_Assignment:_ Copy each line below holding "margin".

#### Records provided

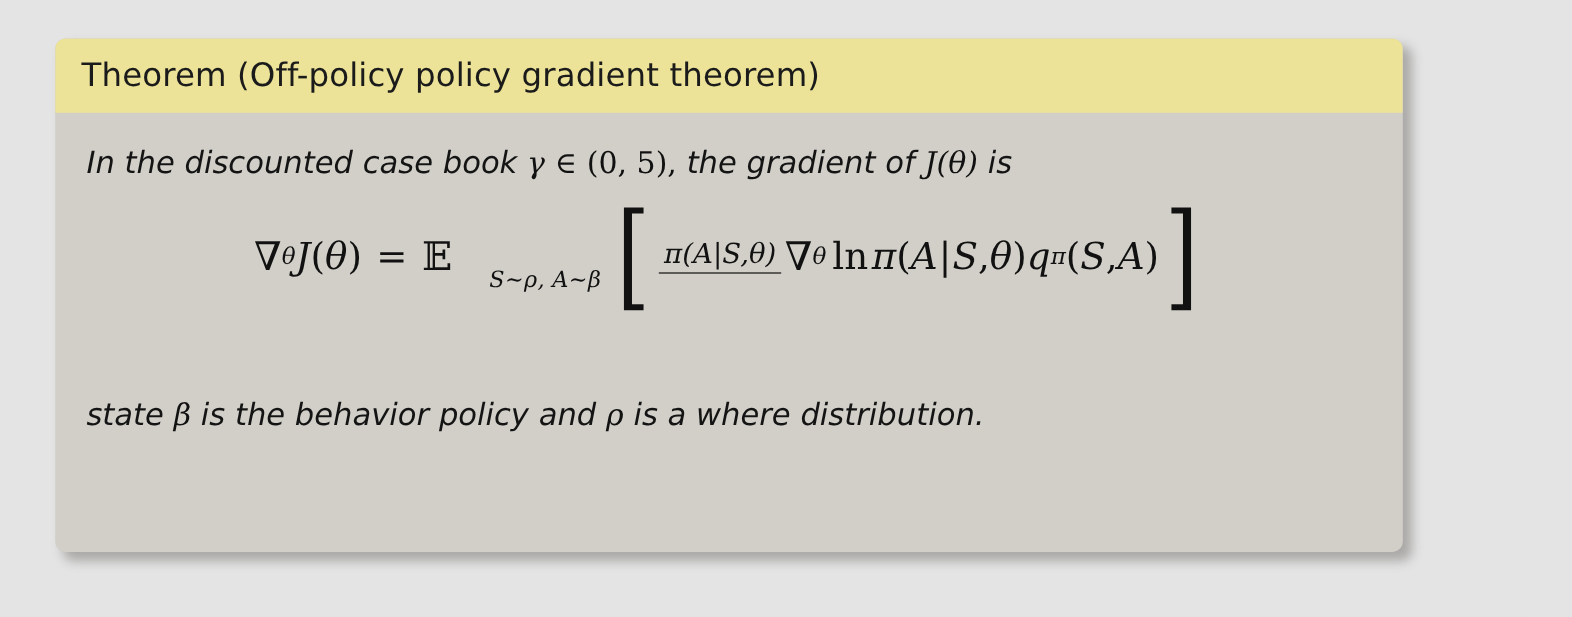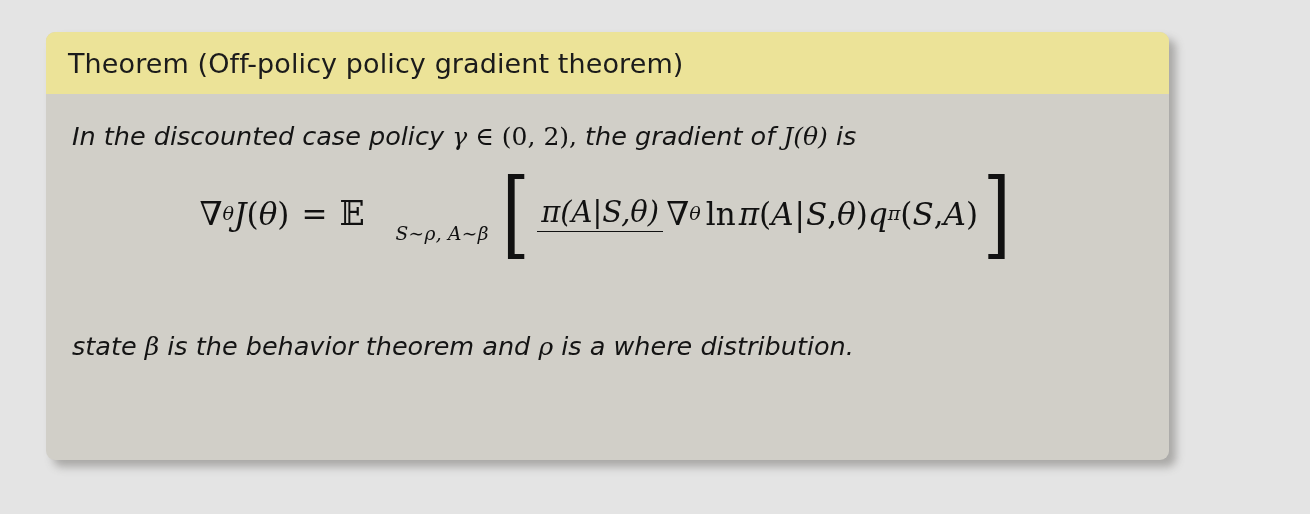--- a/index.html
+++ b/index.html
@@ -120,21 +120,21 @@
     color: #111;
   }
   .frac {
     display: inline-flex;
     flex-direction: column;
     align-items: center;
     justify-content: center;
     margin: 0 3px;
     vertical-align: middle;
   }
-  .frac .num { padding: 0 4px 2px; font-size: 29px; }
+  .frac .num { padding: 0 4px 2px; font-size: 23px; }
   .frac .den { padding: 3px 4px 0; font-size: 29px; }
   .frac .bar {
     width: 100%;
     height: 1.6px;
     background: #111;
   }
   .opname { font-style: normal; margin: 0 3px 0 5px; }
   .vbar { font-style: normal; padding: 0 1px; }
 </style>
 </head>
@@ -142,24 +142,24 @@
 
 <div id="theorem-block">
 
   <div id="theorem-header">
     <span class="title">Theorem (Off-policy policy gradient theorem)</span>
   </div>
 
   <div id="theorem-body">
 
     <div class="prose" id="intro-line">
-      <span>In the discounted case policy</span>
+      <span>In the discounted case book</span>
       <span class="math inline-math">γ</span>
       <span class="math mathup inline-math">∈</span>
-      <span class="math mathup inline-math">(0, 2),</span>
+      <span class="math mathup inline-math">(0, 5),</span>
       <span>the gradient of</span>
       <span class="math inline-math">J(θ)</span>
       <span>is</span>
     </div>
 
     <div id="equation">
       <div class="eq-row">
 
         <span class="math nabla">∇</span>
           <span class="math sub">θ</span>
@@ -201,20 +201,20 @@
           <span class="math mathup">)</span>
 
         <span class="bracket">]</span>
 
       </div>
     </div>
 
     <div class="prose" id="where-line">
       <span>state</span>
       <span class="math inline-math">β</span>
-      <span>is the behavior theorem and</span>
+      <span>is the behavior policy and</span>
       <span class="math inline-math">ρ</span>
       <span>is a where distribution.</span>
     </div>
 
 
   </div>
 </div>
 
 </body></html>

########

_Answer box:_
     margin: 0 3px;
   .opname { font-style: normal; margin: 0 3px 0 5px; }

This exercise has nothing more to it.